##### Recorded data

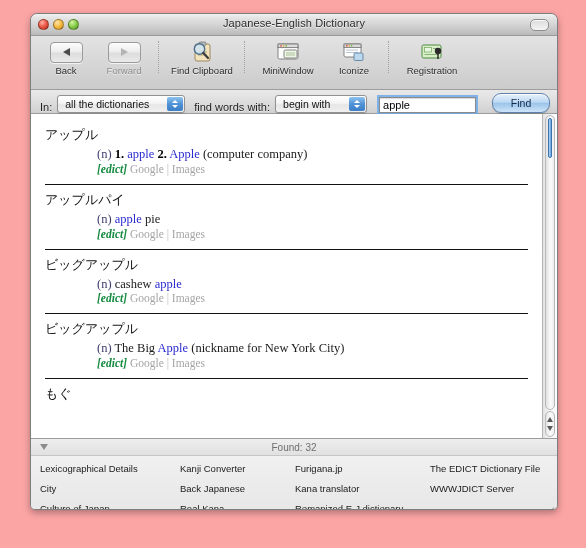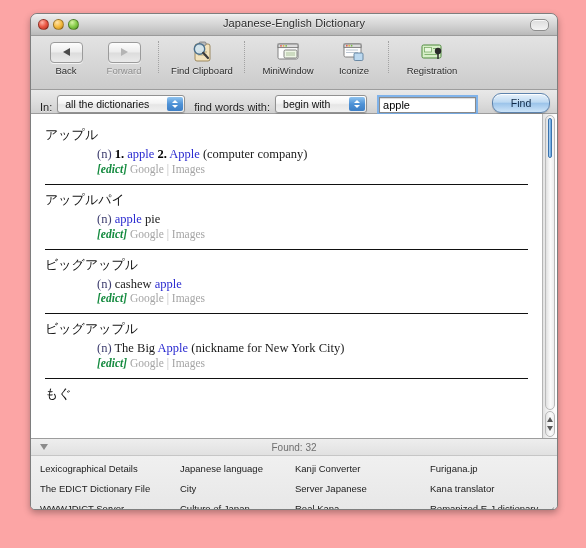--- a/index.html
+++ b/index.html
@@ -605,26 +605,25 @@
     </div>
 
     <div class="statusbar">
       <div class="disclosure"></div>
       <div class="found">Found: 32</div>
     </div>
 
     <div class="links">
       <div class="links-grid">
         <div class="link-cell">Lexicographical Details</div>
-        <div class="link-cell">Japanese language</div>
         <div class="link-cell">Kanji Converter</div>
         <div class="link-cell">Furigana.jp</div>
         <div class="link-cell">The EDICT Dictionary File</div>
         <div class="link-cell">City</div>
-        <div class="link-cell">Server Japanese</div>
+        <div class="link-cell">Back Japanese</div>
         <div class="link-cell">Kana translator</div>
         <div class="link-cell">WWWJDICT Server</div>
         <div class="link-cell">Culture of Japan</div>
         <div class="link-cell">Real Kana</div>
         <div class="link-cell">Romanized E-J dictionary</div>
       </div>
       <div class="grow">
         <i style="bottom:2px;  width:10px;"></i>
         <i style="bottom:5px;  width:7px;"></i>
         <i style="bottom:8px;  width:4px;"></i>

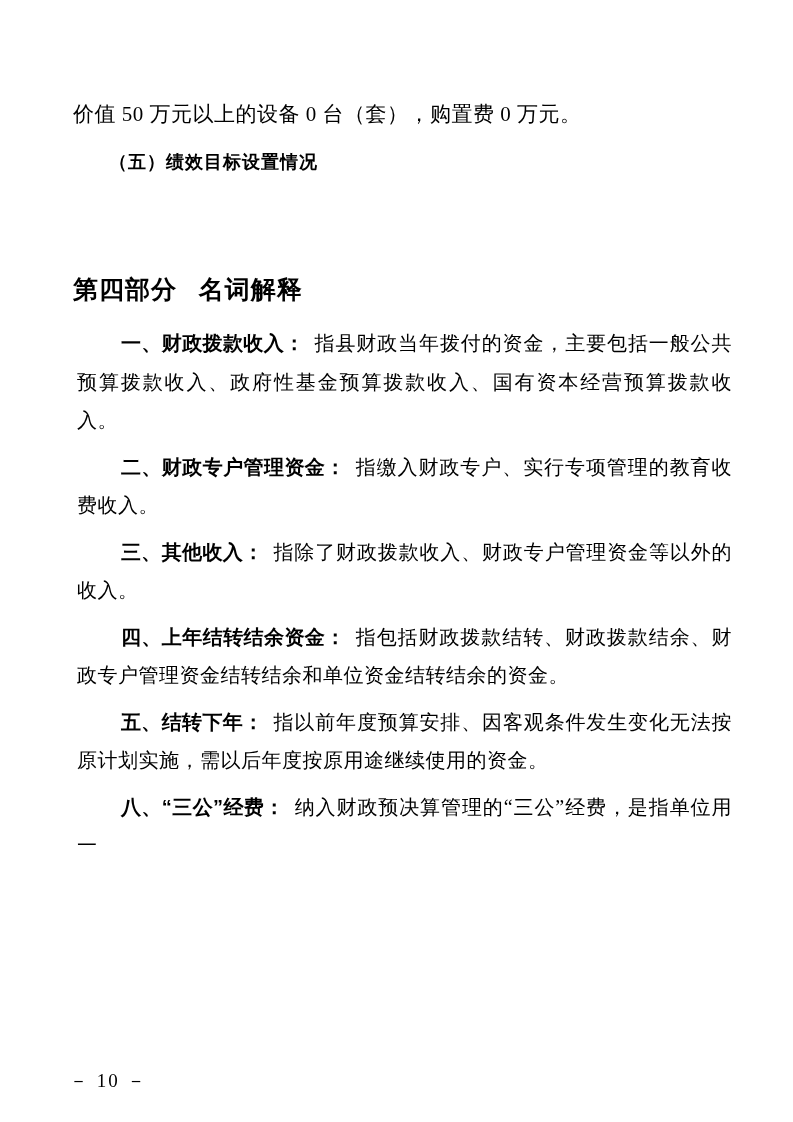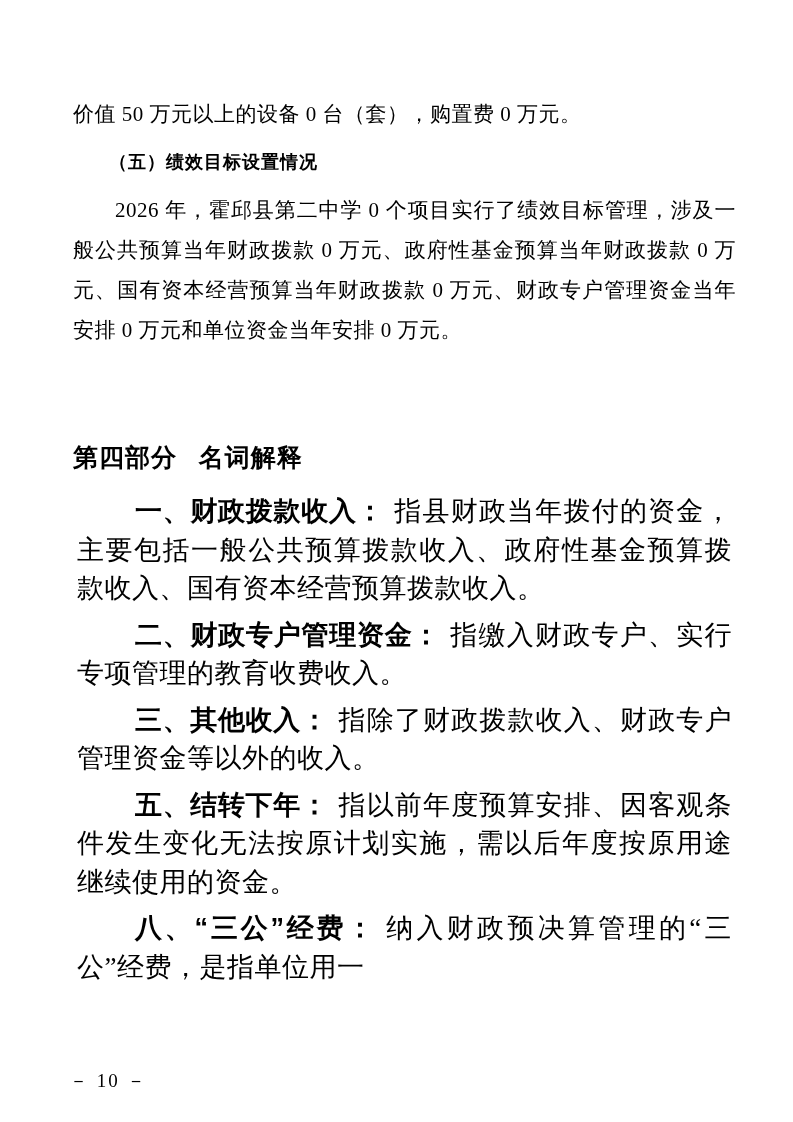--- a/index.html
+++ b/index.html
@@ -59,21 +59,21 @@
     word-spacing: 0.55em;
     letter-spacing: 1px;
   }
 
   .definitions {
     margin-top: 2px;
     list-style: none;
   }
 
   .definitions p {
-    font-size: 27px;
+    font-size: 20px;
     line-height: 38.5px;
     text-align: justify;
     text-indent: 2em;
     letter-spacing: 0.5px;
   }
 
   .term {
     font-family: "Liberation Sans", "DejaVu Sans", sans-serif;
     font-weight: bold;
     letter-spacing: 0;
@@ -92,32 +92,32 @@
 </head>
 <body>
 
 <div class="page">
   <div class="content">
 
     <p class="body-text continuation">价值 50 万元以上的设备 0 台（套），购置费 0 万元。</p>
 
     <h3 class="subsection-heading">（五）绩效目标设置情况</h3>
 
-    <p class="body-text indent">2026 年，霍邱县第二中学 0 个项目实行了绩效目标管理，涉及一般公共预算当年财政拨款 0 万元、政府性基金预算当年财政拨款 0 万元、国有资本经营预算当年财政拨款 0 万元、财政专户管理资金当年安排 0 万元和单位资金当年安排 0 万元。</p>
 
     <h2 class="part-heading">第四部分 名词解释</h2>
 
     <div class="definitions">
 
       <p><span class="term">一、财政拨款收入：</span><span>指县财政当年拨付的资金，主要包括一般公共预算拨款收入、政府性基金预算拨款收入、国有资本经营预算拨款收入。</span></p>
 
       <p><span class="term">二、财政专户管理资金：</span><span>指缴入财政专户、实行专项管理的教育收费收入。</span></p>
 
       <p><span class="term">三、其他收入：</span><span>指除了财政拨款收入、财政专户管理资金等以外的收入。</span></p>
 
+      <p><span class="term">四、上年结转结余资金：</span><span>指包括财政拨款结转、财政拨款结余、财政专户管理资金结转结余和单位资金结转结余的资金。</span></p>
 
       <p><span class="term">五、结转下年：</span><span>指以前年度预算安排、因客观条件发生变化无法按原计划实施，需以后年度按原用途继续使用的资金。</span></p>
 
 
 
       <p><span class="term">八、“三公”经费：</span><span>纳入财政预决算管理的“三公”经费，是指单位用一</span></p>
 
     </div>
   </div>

##########

Your objective: Return the data above in its exact wording, with none of the pictures.

Result of the task:
--- a/index.html
+++ b/index.html
@@ -605,26 +605,25 @@
     </div>
 
     <div class="statusbar">
       <div class="disclosure"></div>
       <div class="found">Found: 32</div>
     </div>
 
     <div class="links">
       <div class="links-grid">
         <div class="link-cell">Lexicographical Details</div>
-        <div class="link-cell">Japanese language</div>
         <div class="link-cell">Kanji Converter</div>
         <div class="link-cell">Furigana.jp</div>
         <div class="link-cell">The EDICT Dictionary File</div>
         <div class="link-cell">City</div>
-        <div class="link-cell">Server Japanese</div>
+        <div class="link-cell">Back Japanese</div>
         <div class="link-cell">Kana translator</div>
         <div class="link-cell">WWWJDICT Server</div>
         <div class="link-cell">Culture of Japan</div>
         <div class="link-cell">Real Kana</div>
         <div class="link-cell">Romanized E-J dictionary</div>
       </div>
       <div class="grow">
         <i style="bottom:2px;  width:10px;"></i>
         <i style="bottom:5px;  width:7px;"></i>
         <i style="bottom:8px;  width:4px;"></i>

--- a/index.html
+++ b/index.html
@@ -59,21 +59,21 @@
     word-spacing: 0.55em;
     letter-spacing: 1px;
   }
 
   .definitions {
     margin-top: 2px;
     list-style: none;
   }
 
   .definitions p {
-    font-size: 27px;
+    font-size: 20px;
     line-height: 38.5px;
     text-align: justify;
     text-indent: 2em;
     letter-spacing: 0.5px;
   }
 
   .term {
     font-family: "Liberation Sans", "DejaVu Sans", sans-serif;
     font-weight: bold;
     letter-spacing: 0;
@@ -92,32 +92,32 @@
 </head>
 <body>
 
 <div class="page">
   <div class="content">
 
     <p class="body-text continuation">价值 50 万元以上的设备 0 台（套），购置费 0 万元。</p>
 
     <h3 class="subsection-heading">（五）绩效目标设置情况</h3>
 
-    <p class="body-text indent">2026 年，霍邱县第二中学 0 个项目实行了绩效目标管理，涉及一般公共预算当年财政拨款 0 万元、政府性基金预算当年财政拨款 0 万元、国有资本经营预算当年财政拨款 0 万元、财政专户管理资金当年安排 0 万元和单位资金当年安排 0 万元。</p>
 
     <h2 class="part-heading">第四部分 名词解释</h2>
 
     <div class="definitions">
 
       <p><span class="term">一、财政拨款收入：</span><span>指县财政当年拨付的资金，主要包括一般公共预算拨款收入、政府性基金预算拨款收入、国有资本经营预算拨款收入。</span></p>
 
       <p><span class="term">二、财政专户管理资金：</span><span>指缴入财政专户、实行专项管理的教育收费收入。</span></p>
 
       <p><span class="term">三、其他收入：</span><span>指除了财政拨款收入、财政专户管理资金等以外的收入。</span></p>
 
+      <p><span class="term">四、上年结转结余资金：</span><span>指包括财政拨款结转、财政拨款结余、财政专户管理资金结转结余和单位资金结转结余的资金。</span></p>
 
       <p><span class="term">五、结转下年：</span><span>指以前年度预算安排、因客观条件发生变化无法按原计划实施，需以后年度按原用途继续使用的资金。</span></p>
 
 
 
       <p><span class="term">八、“三公”经费：</span><span>纳入财政预决算管理的“三公”经费，是指单位用一</span></p>
 
     </div>
   </div>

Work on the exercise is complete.